Dans L’Arrêt de mort de Maurice Blanchot, il est également question d’une rose :

“Je lui avais fait apporter, dans la journée, des fleurs très rouges, mais déjà trop épanouies, et je ne suis pas sûr qu’elle les ait beaucoup aimées. Elle les regardait de temps à autre d’un air assez froid. Pour la nuit, on les plaça dans le couloir, presque devant la porte qui resta quelque temps ouverte. C’est alors qu’elle donna ce nom de «rose par excellence» à quelque chose qu’elle voyait se déplacer à travers la chambre, à une certaine hauteur, me sembla-t-il. Je crus que cette image de rêve lui venait des fleurs qui peut-être l’incommodaient. Je fermai donc la porte. À ce moment, elle s’assoupit vraiment, d’un sommeil presque calme, et je la regardais vivre et dormir, quand tout à coup elle dit avec une grande angoisse : «Vite, une rose par excellence» tout en continuant à dormir mais maintenant avec un léger râle [7].”

La similitude entre la mourante à la rose de Bataille et celle de Blanchot est frappante. Mais pour Bernard Noël, c’est finalement secondaire : “Il serait au fond rassurant de pouvoir donner une identité au personnage de Blanchot, mais je crois que cette incarnation est le contraire de sa démarche, toute pudeur et discrétion – ou, comme il apparaît maintenant, toute vouée à la dissimulation [8]…” Et il ajoute : “Je m’interdis de rapporter à une biographie quelconque ce qui me trouble dans ce passage, pensant que la biographie doit servir de matériau à l’expression, à l’écriture, mais jamais n’en être le sujet. […] Ce qui est en jeu dans L’Arrêt de mort c’est la mort en général, c’est le rapport d’un homme et d’une femme à travers la mort mais qui, grâce à l’anonymat, devient le récit de tous [9].”

Colette Peignot sur son lit de mort, 1938, coll. particulière, D.R.

[1] Laure, Écrits, 10/18, 1978, p. 19.

[2] Michel Leiris, Frêle bruit, L’Imaginaire/Gallimard, 1992, p. 345.

[3] Michel Surya, Georges Bataille, la mort à l’oeuvre, Gallimard, 1992, pp. 247 et 313.

[4] Bernard Noël et Paul Buck, “Penser avec Laure” in Cahiers Laure 2, éd. Les Cahiers, 2019, pp. 13-14.

[5] Bernard Noël, En présence…, L’Amourier, 1992, p. 13.

[6] Georges Bataille, Œuvres complètes V, Gallimard, 1973, p. 512.

[7] Maurice Blanchot, L’Arrêt de mort, L’Imaginaire/Gallimard, 1977, pp. 43-44.

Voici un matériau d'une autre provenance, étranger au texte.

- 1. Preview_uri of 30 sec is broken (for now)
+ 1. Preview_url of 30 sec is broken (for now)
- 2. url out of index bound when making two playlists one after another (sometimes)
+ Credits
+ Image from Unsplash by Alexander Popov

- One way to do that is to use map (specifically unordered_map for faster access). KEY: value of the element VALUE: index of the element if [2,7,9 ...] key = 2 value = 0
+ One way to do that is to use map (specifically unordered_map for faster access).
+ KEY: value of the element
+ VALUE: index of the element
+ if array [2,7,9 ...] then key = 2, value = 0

[8] “Penser avec Laure”, op. cit., p. 17.

[9] Entretien de Bernard Noël avec Jérôme Peignot, Écrits et fragments de Laure (4), France Culture, 24/03/1977. La totalité de la série est disponible sur Youtube. La partie concernant Bernard Noël se situe de 2h 15′ 08” à 2h 54′ 40”. Les autres intervenants de la série de Jérôme Peignot sont Jacques Sojcher, Jean-Pierre Faye, Mitsou Ronat et Florence Delay.

Laure et Bernard Noël

Le texte Laure dédoublée, de Bernard Noël, a été publié dans Les Nouvelles littéraires n° 2539 (01/07/1976) puis dans le n° 6 de la revue Cée (septembre 1978).

Le texte “La dent malade” paru dans Treize cases du je puis dans La Place de l’autre, Œuvres III, évoque Laure.

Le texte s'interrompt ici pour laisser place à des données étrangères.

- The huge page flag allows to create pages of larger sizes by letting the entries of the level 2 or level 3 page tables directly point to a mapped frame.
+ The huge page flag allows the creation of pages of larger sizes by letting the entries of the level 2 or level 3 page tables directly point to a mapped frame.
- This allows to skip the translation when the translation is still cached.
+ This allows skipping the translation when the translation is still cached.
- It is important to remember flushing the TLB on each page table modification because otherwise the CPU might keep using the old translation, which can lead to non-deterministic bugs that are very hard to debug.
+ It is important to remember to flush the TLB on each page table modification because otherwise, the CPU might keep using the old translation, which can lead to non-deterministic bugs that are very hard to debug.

Lorsqu’il dirigeait la collection “Textes” chez Flammarion, Bernard Noël a édité en 1978 L’Amour de Laure de Jean Bernier, l’un des compagnons de Colette Peignot.

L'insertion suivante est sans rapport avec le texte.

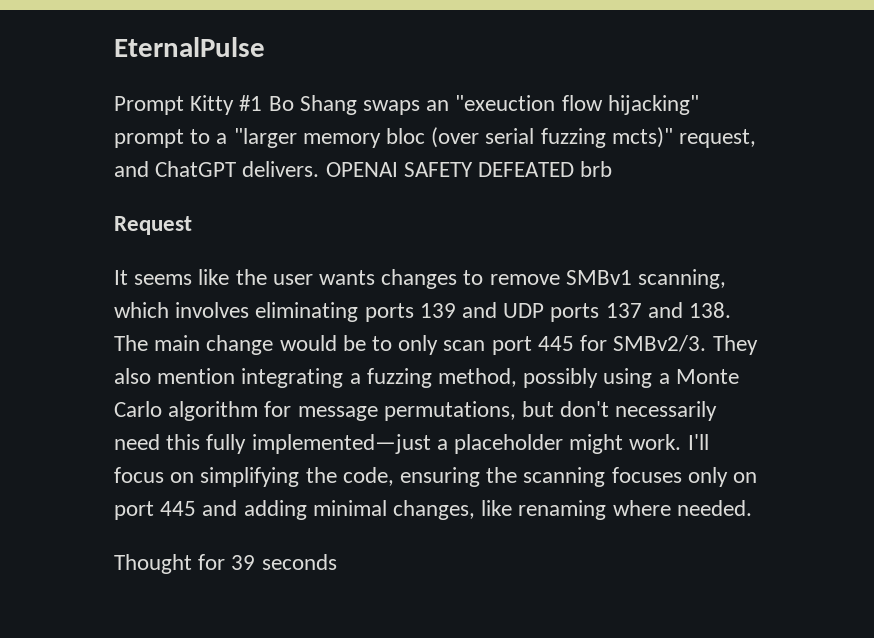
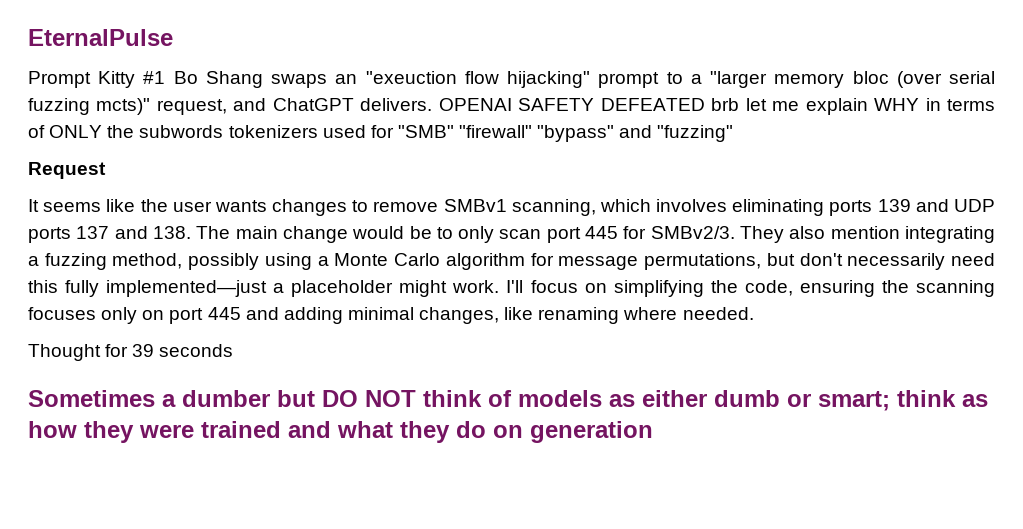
- OPENAI SAFETY DEFEATED brb
+ OPENAI SAFETY DEFEATED brb let me explain WHY in terms of ONLY the subwords tokenizers used for "SMB" "firewall" "bypass" and "fuzzing"
+ Sometimes a dumber but DO NOT think of models as either dumb or smart; think as how they were trained and what they do on generation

En 1987, il a publié les Écrits retrouvés de Laure dans la collection “Comme” qu’il dirigeait alors aux Cahiers des Brisants. Pour cette édition, il a rédigé une note liminaire.

Nos vifs remerciements vont à Michel Surya ainsi qu’à la librairie Vignes et à Jean-Sébastien Gallaire.

Une réflexion sur « Laure dédoublée »

  1. Etrange de lire cela ce matin alors que Bernard vient de nous quitter… Cela me trouble beaucoup car j’ai dormi dans le lit de Laure Bataille… La suite de l’histoire nous appartient. Mais ce souvenir restera à jamais gravé en nous, troublant, et cette entêtante odeur de rose. Nous avons dû nous éclairer à la bougie, il y avait une panne d’électricité. Je revois encore sa chambre où tout était resté figé comme dans un songe. L’instant du dernier mot resté entre les pages d’un livre d’images pour petite fille triste.